Front-end code edit data:

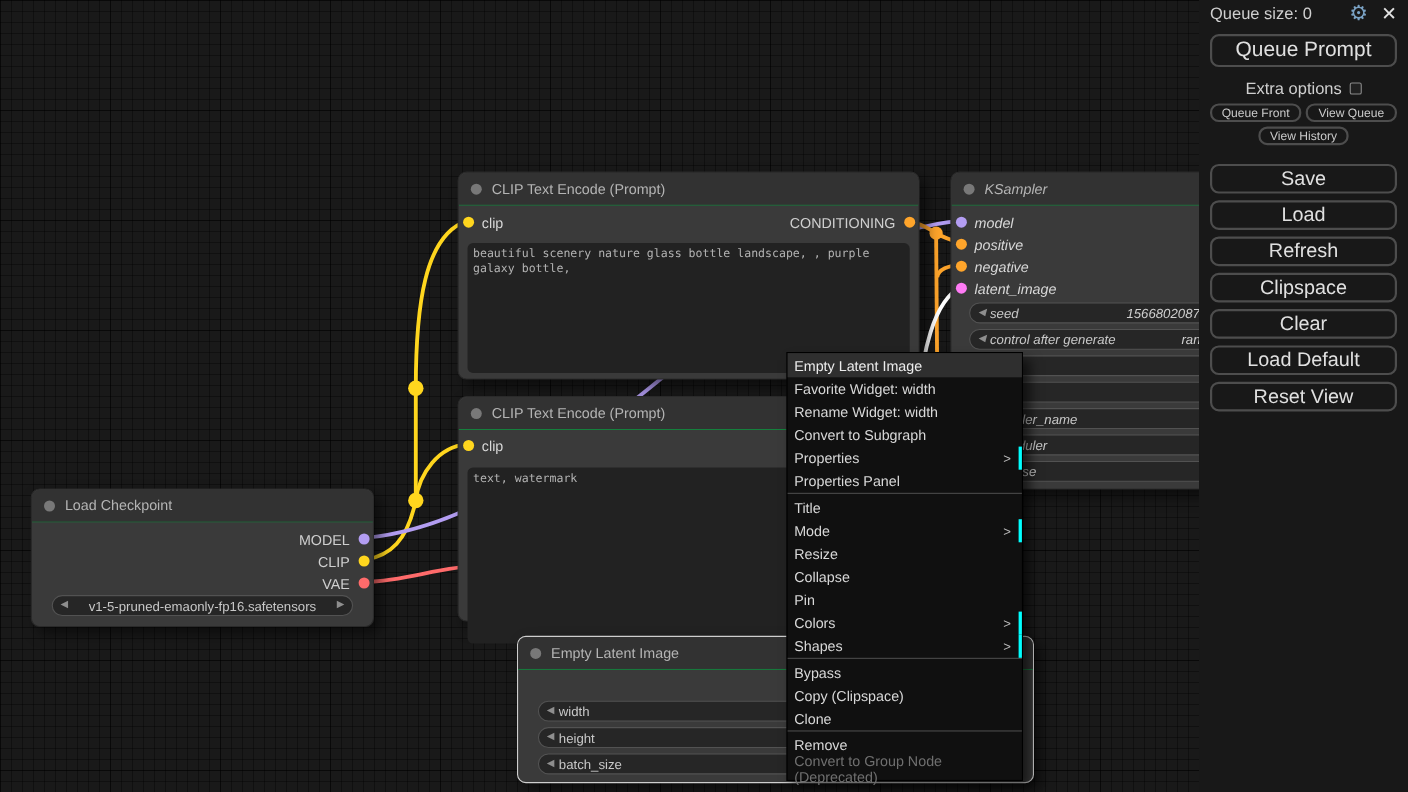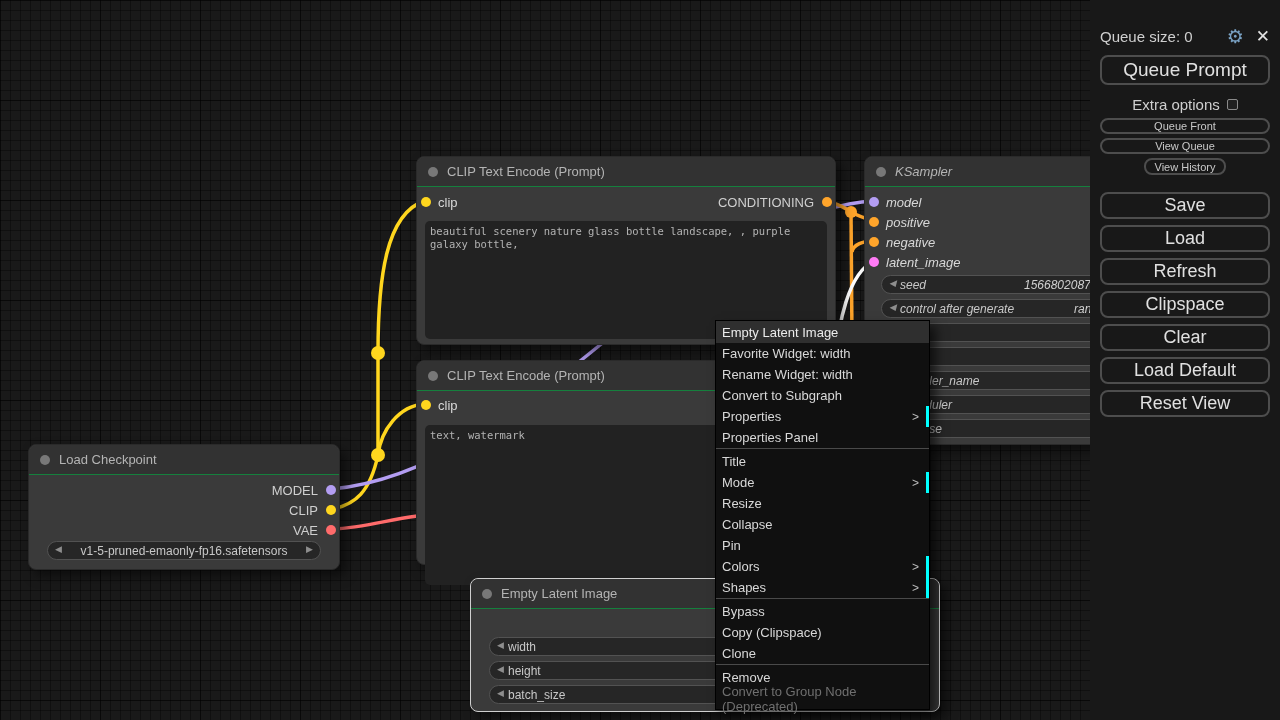--- a/index.html
+++ b/index.html
@@ -73,7 +73,7 @@
   
   #queue-panel {
     position:absolute; right:0; top:0; width:190px; height:720px; z-index:20;
-    background:#181818; padding:24px 10px 0 10px; color:#ccc;
+    background:#181818; padding:0 10px 0 10px; color:#ccc;
   }
   .qp-top { display:flex; align-items:center; height:24px; }
   .qp-size { font-size:15px; color:#cfcfcf; flex:1 1 auto; }

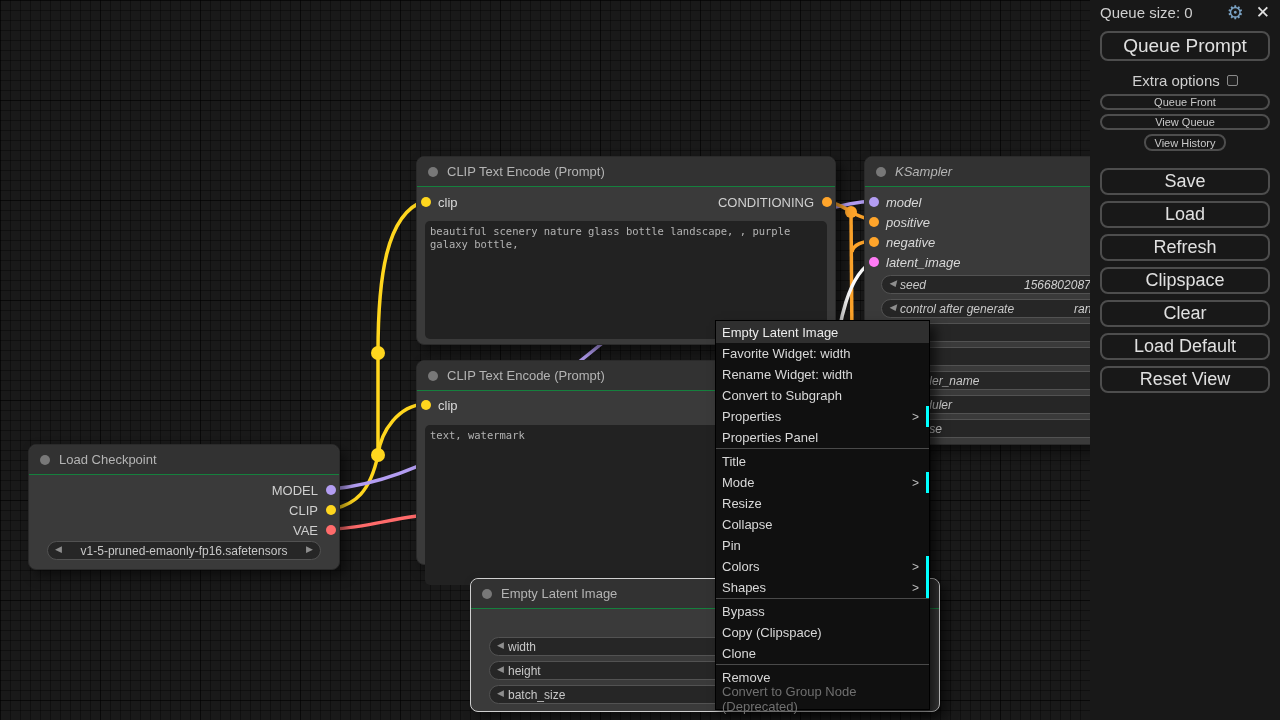--- a/index.html
+++ b/index.html
@@ -88,7 +88,7 @@
   .qp-extra { display:flex; align-items:center; justify-content:center; gap:7px; margin-top:11px; height:16px; }
   .qp-extra-label { font-size:15px; color:#cfcfcf; }
   .qp-checkbox { width:11px; height:11px; background:#202020; border:1px solid #8a8a8a; border-radius:2px; cursor:pointer; }
-  .qp-small-row { display:flex; gap:4px; margin-top:6px;flex-direction:column; }
+  .qp-small-row { display:flex; gap:4px; margin-top:6px; }
   .btn.small { height:17px; font-size:11px; border-radius:8px; padding:0; color:#c9c9c9; }
   #btn-view-history { width:82px; margin:4px auto 17px auto; }
   .qp-stack { margin-top:15px; display:flex; flex-direction:column; gap:6px; }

Exercise goal >>
Only the lines from the one that contains "display:flex; align-items:center; justify-content:center;" to the end of the data should be output, exactly as they appear.

Exercise solution >>
   .qp-extra { display:flex; align-items:center; justify-content:center; gap:7px; margin-top:11px; height:16px; }
   .qp-extra-label { font-size:15px; color:#cfcfcf; }
   .qp-checkbox { width:11px; height:11px; background:#202020; border:1px solid #8a8a8a; border-radius:2px; cursor:pointer; }
-  .qp-small-row { display:flex; gap:4px; margin-top:6px;flex-direction:column; }
+  .qp-small-row { display:flex; gap:4px; margin-top:6px; }
   .btn.small { height:17px; font-size:11px; border-radius:8px; padding:0; color:#c9c9c9; }
   #btn-view-history { width:82px; margin:4px auto 17px auto; }
   .qp-stack { margin-top:15px; display:flex; flex-direction:column; gap:6px; }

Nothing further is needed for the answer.